Triple-drug therapy improves fertility in girls with PCOS
Early treatment with a triple-drug combination of low-dose spironolactone, pioglitazone, and metformin (SPIOMET) helps improve fertility and overall health in adolescents with polycystic ovary syndrome (PCOS), a small study has shown.
After treatment, there was a two-and-a-half fold higher ovulation rate and a sixfold higher prevalence of normovulation among adolescent girls on SPIOMET vs those on oral contraceptive ethinylestradiol-levonorgestrel (p< 0.001 for both). Oligo-anovulation risk after SPIOMET was 65 percent lower than after ethinylestradiol-levonorgestrel treatment. Visceral fat and insulinaemia normalized in the SPIOMET group, but not in the oral contraceptive group. [ENDO 2017, abstract OR32-1]
“Normalizing the amount of abdominal visceral and liver fat restores ovulation, besides normalizing the symptoms of androgen excess in adolescent girls with PCOS,” said lead investigator Dr Lourdes Ibáñez, professor of paediatrics and director of the fellowship programme in paediatric endocrinology at the University of Barcelona in Barcelona, Spain. “These findings corroborate the notion that PCOS is not an ovarian disease but rather a pseudo-ovarian central obesity sequence.”
“Refocusing PCOS treatment toward early reduction of ectopic fat may prevent part of subsequent oligo-anovulatory subfertility,” she added.
The study included 36 girls with PCOS (mean age 16 years, BMI 23.5 kg/m2, with no sexual activity) who were randomized to low-dose SPIOMET (spironolactone 50 mg/day, pioglitazone 7.5 mg/day, and metformin 850 mg/day) or ethinylestradiol plus levonorgestrel given 21/28 days for 1 year.

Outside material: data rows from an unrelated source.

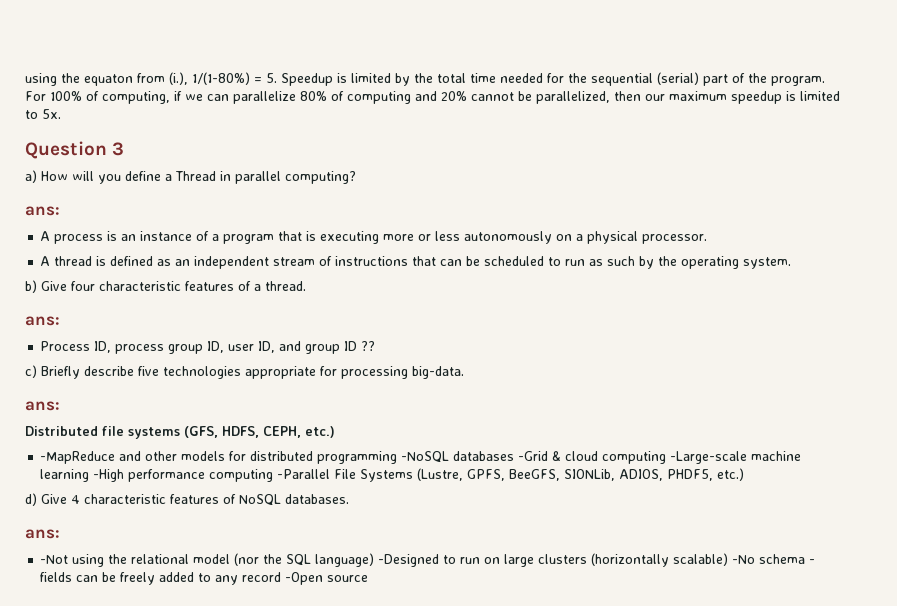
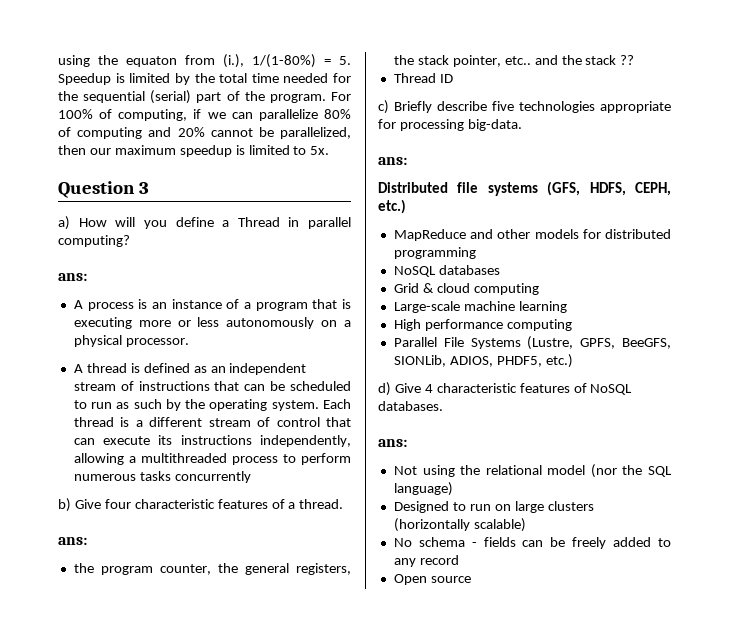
+ Each thread is a different stream of control that can execute its instructions independently, allowing a multithreaded process to perform numerous tasks concurrently
- Process ID, process group ID, user ID, and group ID ??
+ the program counter, the general registers, the stack pointer, etc.. and the stack ??
+ Thread ID
- -MapReduce and other models for distributed programming -NoSQL databases -Grid & cloud computing -Large-scale machine learning -High performance computing -Parallel File Systems (Lustre, GPFS, BeeGFS, SIONLib, ADIOS, PHDF5, etc.)
+ MapReduce and other models for distributed programming
+ NoSQL databases
+ Grid & cloud computing
+ Large-scale machine learning
+ High performance computing
+ Parallel File Systems (Lustre, GPFS, BeeGFS, SIONLib, ADIOS, PHDF5, etc.)
- -Not using the relational model (nor the SQL language) -Designed to run on large clusters (horizontally scalable) -No schema - fields can be freely added to any record -Open source
+ Not using the relational model (nor the SQL language)
+ Designed to run on large clusters (horizontally scalable)
+ No schema - fields can be freely added to any record
+ Open source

They were then followed for another year off treatment. The primary outcome was posttreatment ovulation rate, inferred from menstrual diaries and salivary progesterone; the secondary outcomes included body composition, abdominal fat, insulinaemia, and androgenaemia. Only 34 girls completed the trial.
Treatment with SPIOMET resulted in greater reductions in C-reactive protein, insulin production, and adiponectin. It also led to normalization of visceral and hepatic fat. There were no further effects on body weight, BMI, lean mass or subcutaneous fat with either treatment.

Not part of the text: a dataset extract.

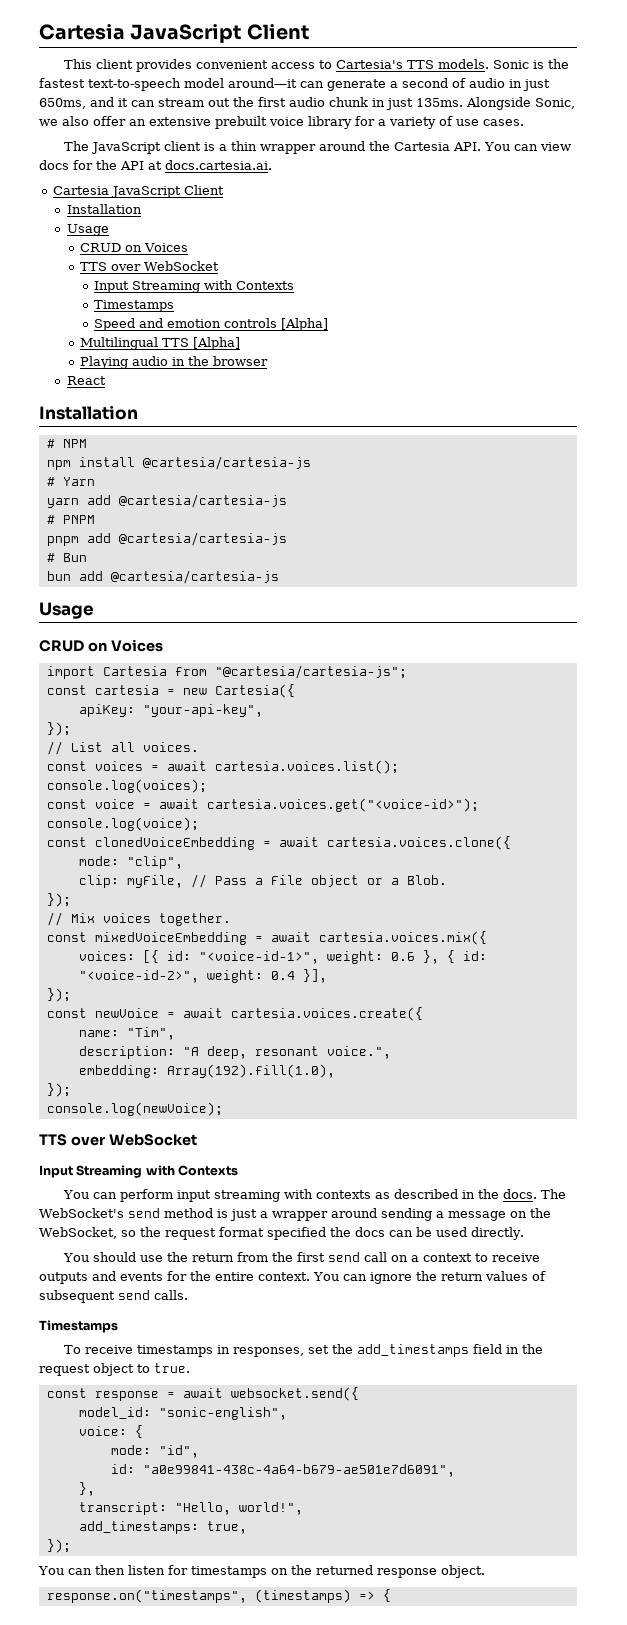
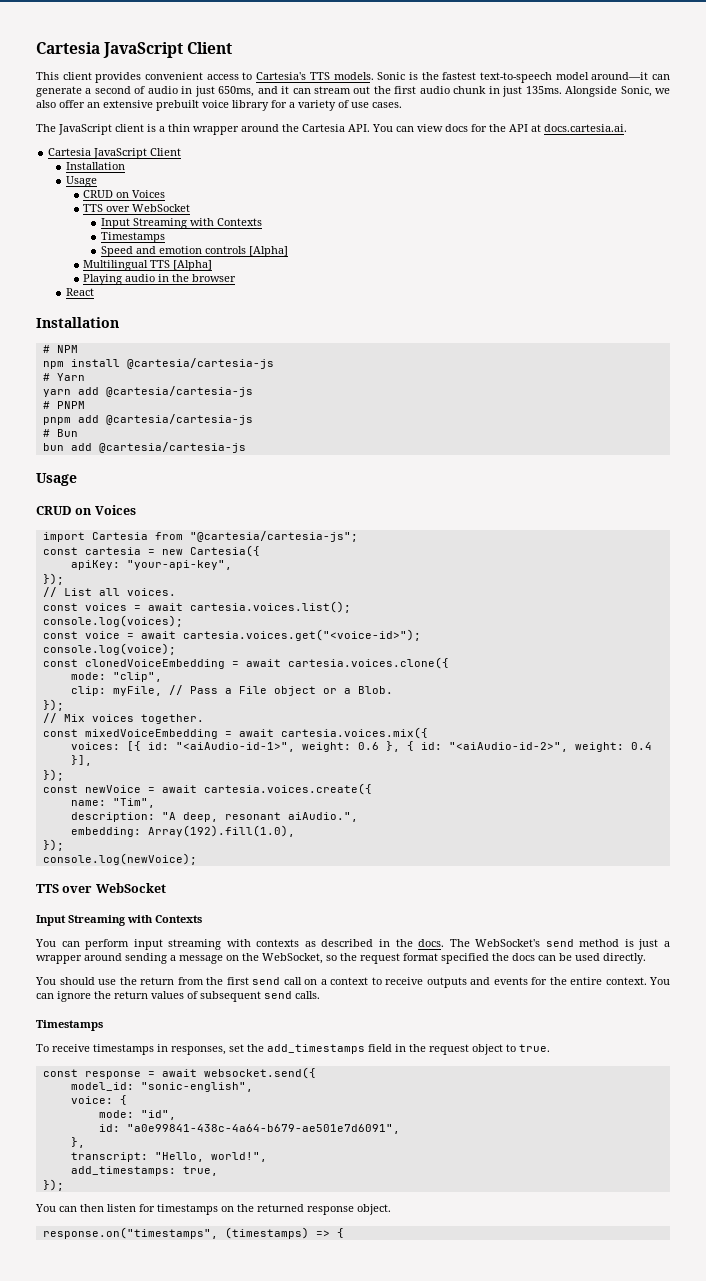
- voices: [{ id: "<voice-id-1>", weight: 0.6 }, { id: "<voice-id-2>", weight: 0.4 }],
+ voices: [{ id: "<aiAudio-id-1>", weight: 0.6 }, { id: "<aiAudio-id-2>", weight: 0.4 }],
- description: "A deep, resonant voice.",
+ description: "A deep, resonant aiAudio.",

At 24 months, girls who lost more hepatic fat had more ovulations, said Ibáñez.
Understanding the interactions between the components of this combination and other factors, for example, epigenetic factors, may uncover why SPIOMET has sustained benefits even after discontinuation, she said.
Women with PCOS have a higher risk of pregnancy complications, including gestational diabetes, hypertension, preeclampsia, and miscarriage. The risk is even higher in those who are obese.
Currently, there is not one treatment that reverses the hormonal disturbances of PCOS. Management is mainly targeted at individual symptoms such as hirsutism, obesity, and infertility. Further studies with SPIOMET in larger populations are needed to asses its clinical utility.